Why einx?
#########

einx is interpretable
=====================

To read and understand an einx operation such as 

..  code-block:: python

    z = einx.dot("b q [k] h, b [k] h c -> b q h c", x, y)

we may follow this simple approach:

1.  First identify the elementary operation and its signature in the operation, *i.e.* axes marked with brackets:

    ..  code-block:: python

        "[k], [k] -> []"

    This tells us we got two vectors and return a scalar (by computing their ``dot`` product).

2.  Any additional information in the expression only tells us that this elementary operation is somehow repeated over different parts
    of the input and output tensors. This repeated application (*i.e.* vectorization) is analogous to the corresponding loop notation:

    ..  code-block:: python

        # Write one loop for each remaining axis (i.e. those not marked with brackets)
        for b in range(...):
            for q in range(...):
                for h in range(...):
                    for c in range(...):
                        # 1. Retrieve the specified parts of the input tensors
                        # 2. Apply the elementary operation
                        # 3. Write to the specified parts of the output tensor
                        z[b, q, h, c] = dot(x[b, q, :, h], y[b, :, h, c])

------------------------

As another example, consider the following indexing operation:

..  code-block:: python

    z = einx.get_at("b [h w] c, b p [2] -> b p c", x, y)

1.  First identify the elementary operation and its signature in the operation:

    ..  code-block:: python

        "[h w], [2] -> []"

    According to the function documentation (:func:`einx.get_at`), the second argument is a coordinate and it points to a pixel in the first argument. The elementary operation just
    returns the value at that coordinate.

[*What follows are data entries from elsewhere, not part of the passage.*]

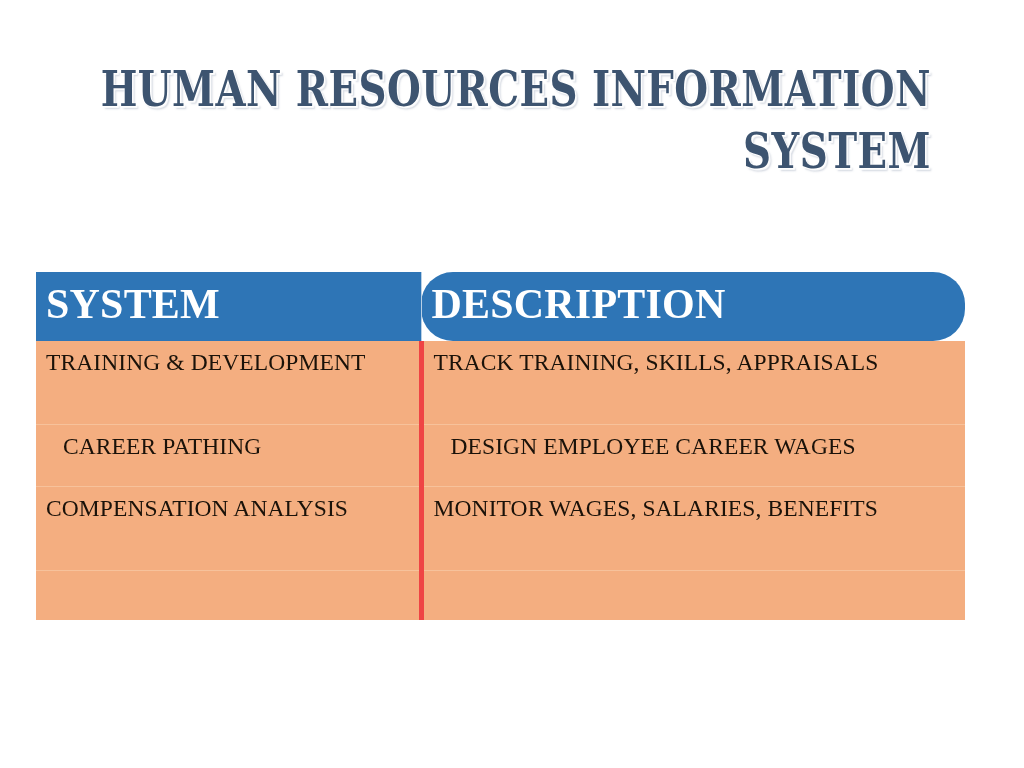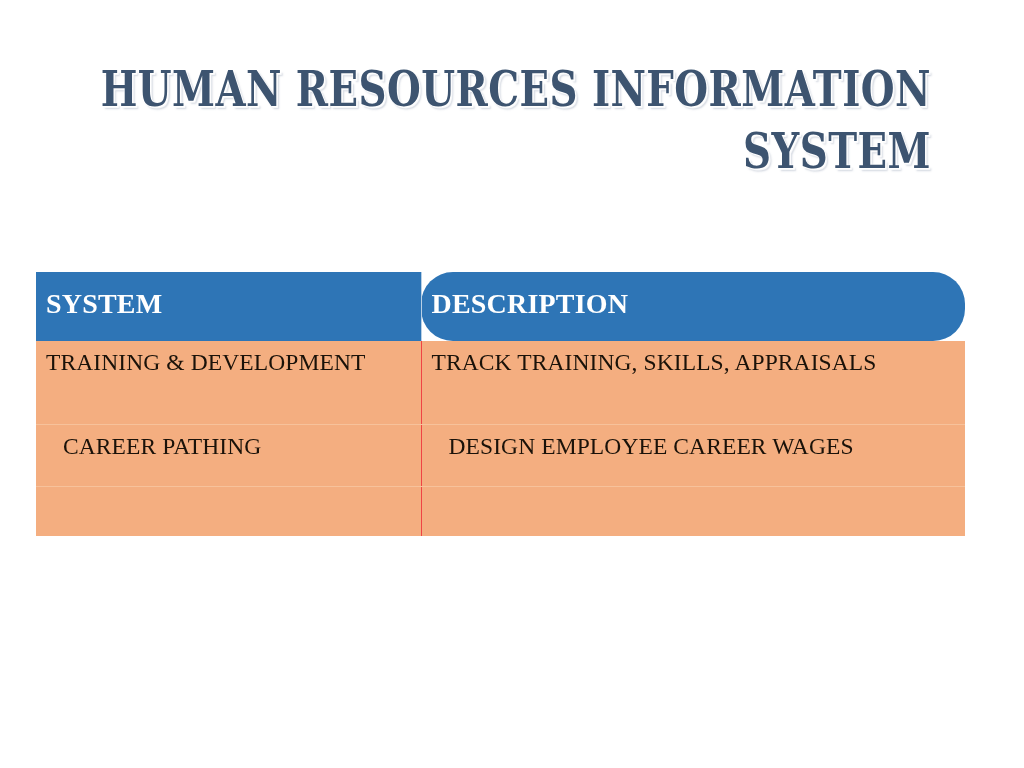"SYSTEM" table.data-table thead th { font-size: 28px -> 42px }
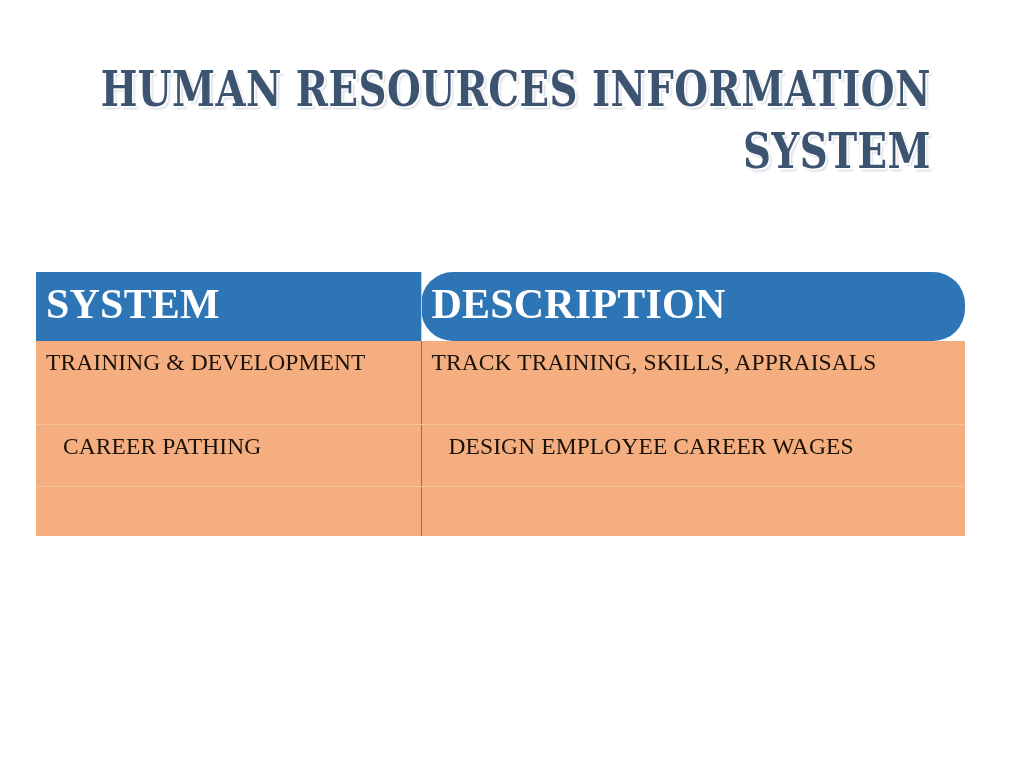"TRAINING & DEVELOPMENT" table.data-table tbody td { border-right: 1px solid #ef4444 -> 5px solid #ef4444 }
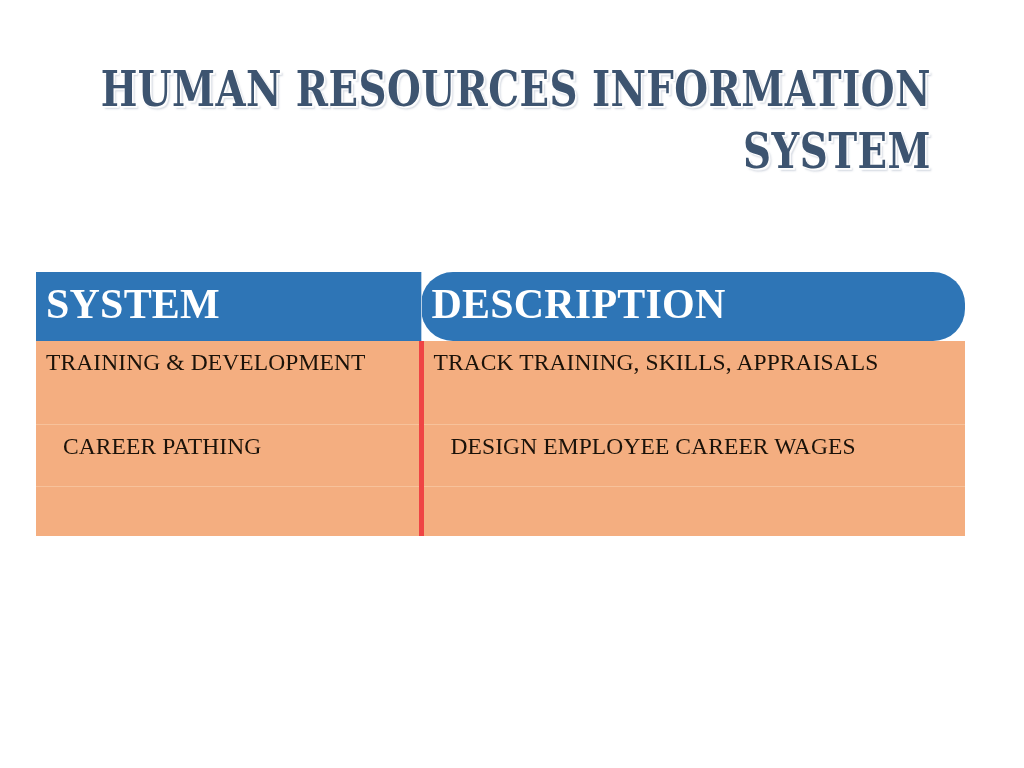"COMPENSATION ANALYSIS" tr.row-tall { html: none -> <tr> <td> <span>COMPENSATION ANALYSIS</span> </td> <td> <span>MONITOR WAGES, SALARIES, BENEFITS</span> </td> </tr> }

2.  Now repeat this elementary operation over the remaining axes:

    ..  code-block:: python

        for b in range(...):
            for p in range(...):
                for c in range(...):
                    z[b, p, c] = get_at(x[b, :, :, c], y[b, p, :])

einx is universal
=================

*Any* tensor operation may be vectorized with einx notation, and *any* vectorization representable in loop notation may also be expressed with
einx notation. For example, any operation may be used for ``SOME_OPERATION`` in the following example, as long as the argument shapes that are marked
with brackets match the signature expected by the operation:

..  code-block:: python

    z = einx.SOME_OPERATION("a [b], [b] c -> a c", x, y)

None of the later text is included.